In the example shown here, CPU performance analysis information and MPI communication cost information are measured. For details, see “Profiler User’s Guide”.

#!/bin/bash -x
#
#PJM -L "node=8"
#PJM -L "elapse=01:00:00"
#PJM -x PJM_LLIO_GFSCACHE=/vol000N
#PJM -g groupname
#PJM -s
#

LD="./sample_mpi"
MPIEXEC="mpiexec"
#
fapp -C -d ./tmp -Icpupa,mpi -Hevent=statistics ${MPIEXEC} ${LD}

Attention

If proceed the following to the profiler data that is measured by fapp command, we do not guarantee the work result.

Edit profile data
Add, delete, and rename profile data

3.1.11.2.5. Profiler option¶

We describe fapp command option.

Option

Description

-C

(Required option)

Specifies measurement of profile data. If this option is omitted, an error message is output and the execution of the program ends.

-d profile_data

(Required option)

Specify the directory for storing profile data. If this option is omitted, an error message is output and the execution of the program ends.

In profile_data, specify the directory name for storing the profile data as a relative or absolute path. The specified directory must be new or empty.

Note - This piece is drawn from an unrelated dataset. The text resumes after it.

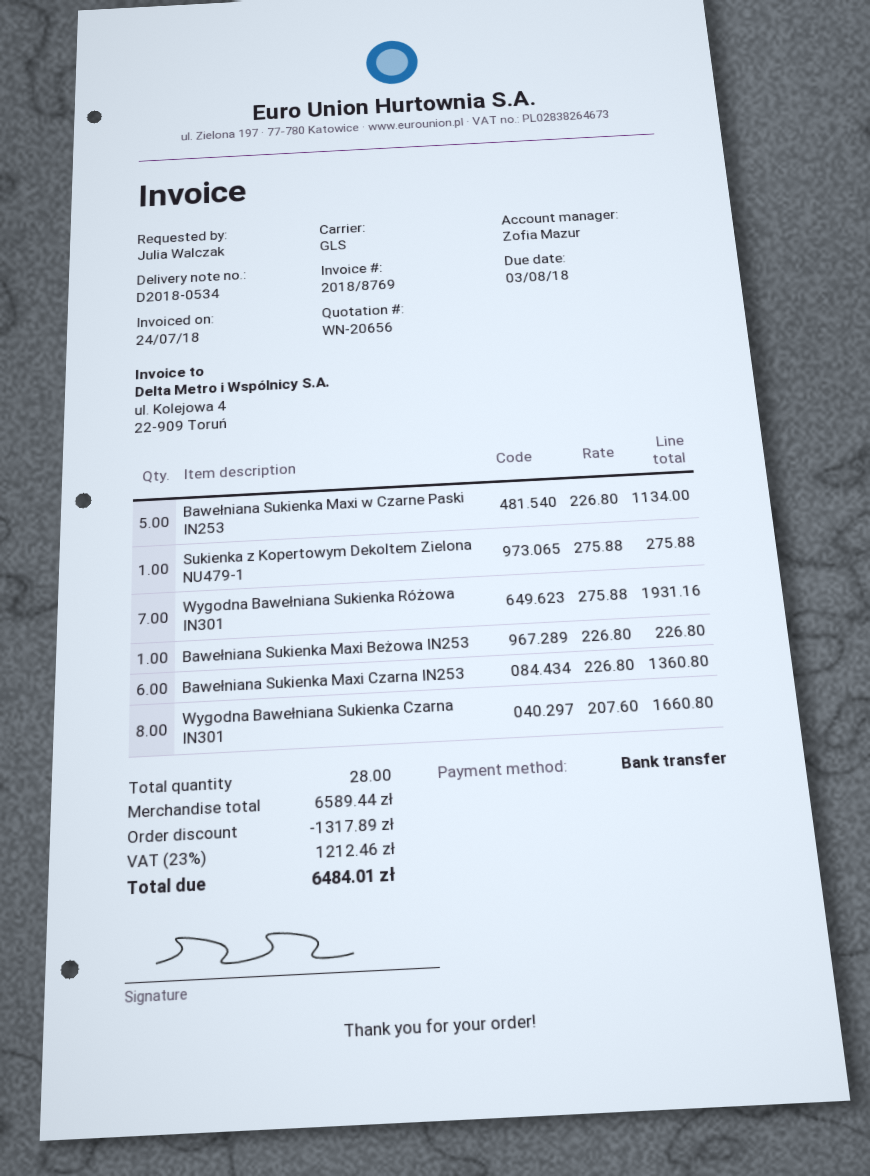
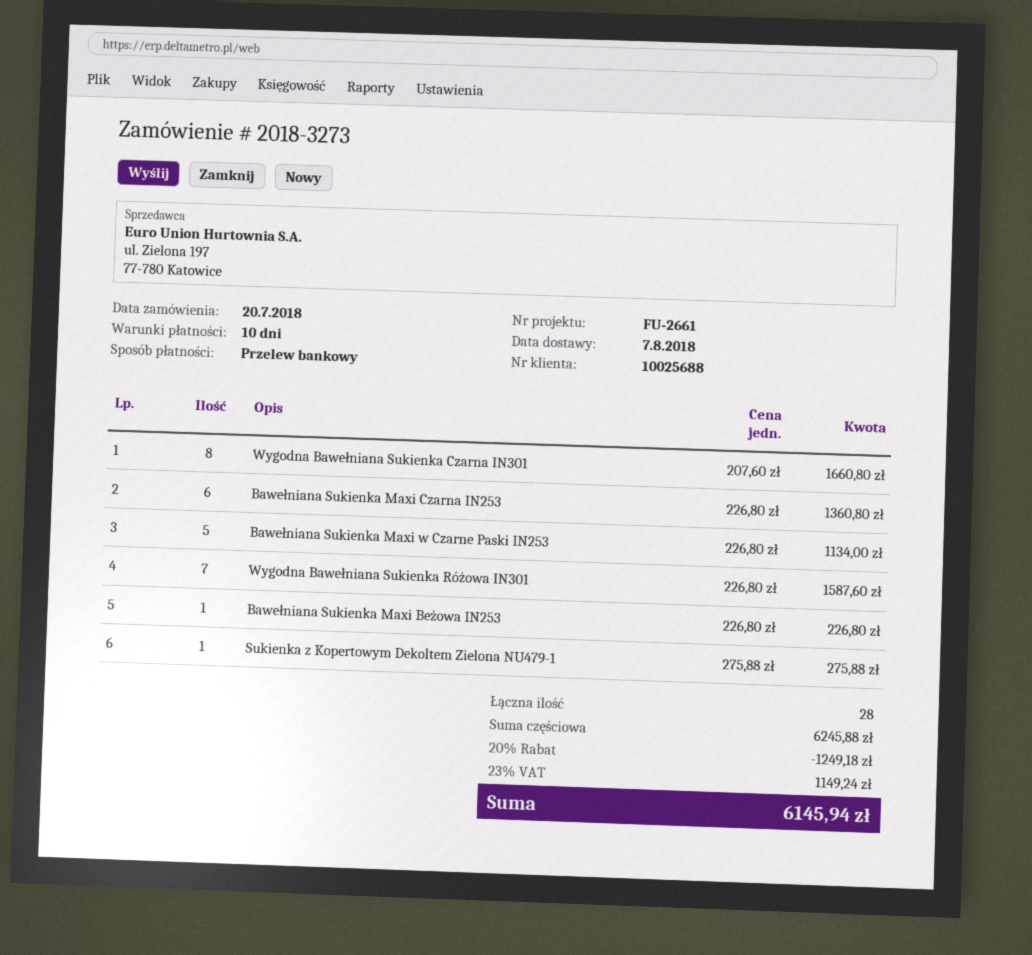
Wygodna Bawełniana Sukienka Różowa IN301: 7 x 275.88 = 1931.16 -> 7 x 226.80 = 1587.60
subtotal: 6589.44 -> 6245.88
discount: 1317.89 -> 1249.18
tax: 23% = 1212.46 -> 23% = 1149.24
total: 6484.01 -> 6145.94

When analyzing a program that moves the current directory during execution, profile_data is specified as an absolute path.

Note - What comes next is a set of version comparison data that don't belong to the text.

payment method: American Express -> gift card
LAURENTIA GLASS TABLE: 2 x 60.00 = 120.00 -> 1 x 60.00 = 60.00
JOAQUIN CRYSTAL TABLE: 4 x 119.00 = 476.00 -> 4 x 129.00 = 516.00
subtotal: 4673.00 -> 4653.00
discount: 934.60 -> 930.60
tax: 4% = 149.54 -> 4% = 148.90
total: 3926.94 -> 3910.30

The Profiler creates a subdirectory for every 1000 files under profile_data. Therefore, even for large jobs, you only need to specify profile_data.

-Hitem

Specify the measurement of CPU performance analysis information.

If -Inocpupa option is specified, a warning message is output and this option is disabled.

item:{event=event | event_raw=event_raw } [,method={fast | normal},mode={all | user}]

event=event
Measures information used for CPU Performance Analysis Reports. Specify one of the following for event .

{ pa1 | pa2 | pa3 | pa4 | pa5 | pa6 | pa7 | pa8 | pa9 | pa10 | pa11 | pa12 | pa13 | pa14 | pa15 | pa16 | pa17 | statistics}

event_raw=event_raw
CPU performance analysis information is measured by specifying the event number of PMU event information. event_raw specifies the event number corresponding to the CPU in decimal or hexadecimal notation. Up to 8 event_raw can be specified by separating them with a comma (,).

method=fast
Specify the measurement method for CPU performance analysis information. When this suboption is specified, high-precision CPU performance analysis information is measured by a method that directly measures hardware information.

method=normal
Specify the measurement method for CPU performance analysis information. When this suboption is specified, CPU performance analysis information is measured by the method of measuring via the OS. When omitted, it will be method=normal.

mode=all
Specify the measurement mode for CPU performance analysis information. When this suboption is specified, performance is measured in kernel mode and user mode.

mode=user
Specify the measurement mode for CPU performance analysis information. When this suboption is specified, performance measurement is performed in user mode.

-Iitem

(Hyphen + capital letter I)

Specify the items to be measured by the Advanced Performance Profiler. If specify with multiple item, devide with comma.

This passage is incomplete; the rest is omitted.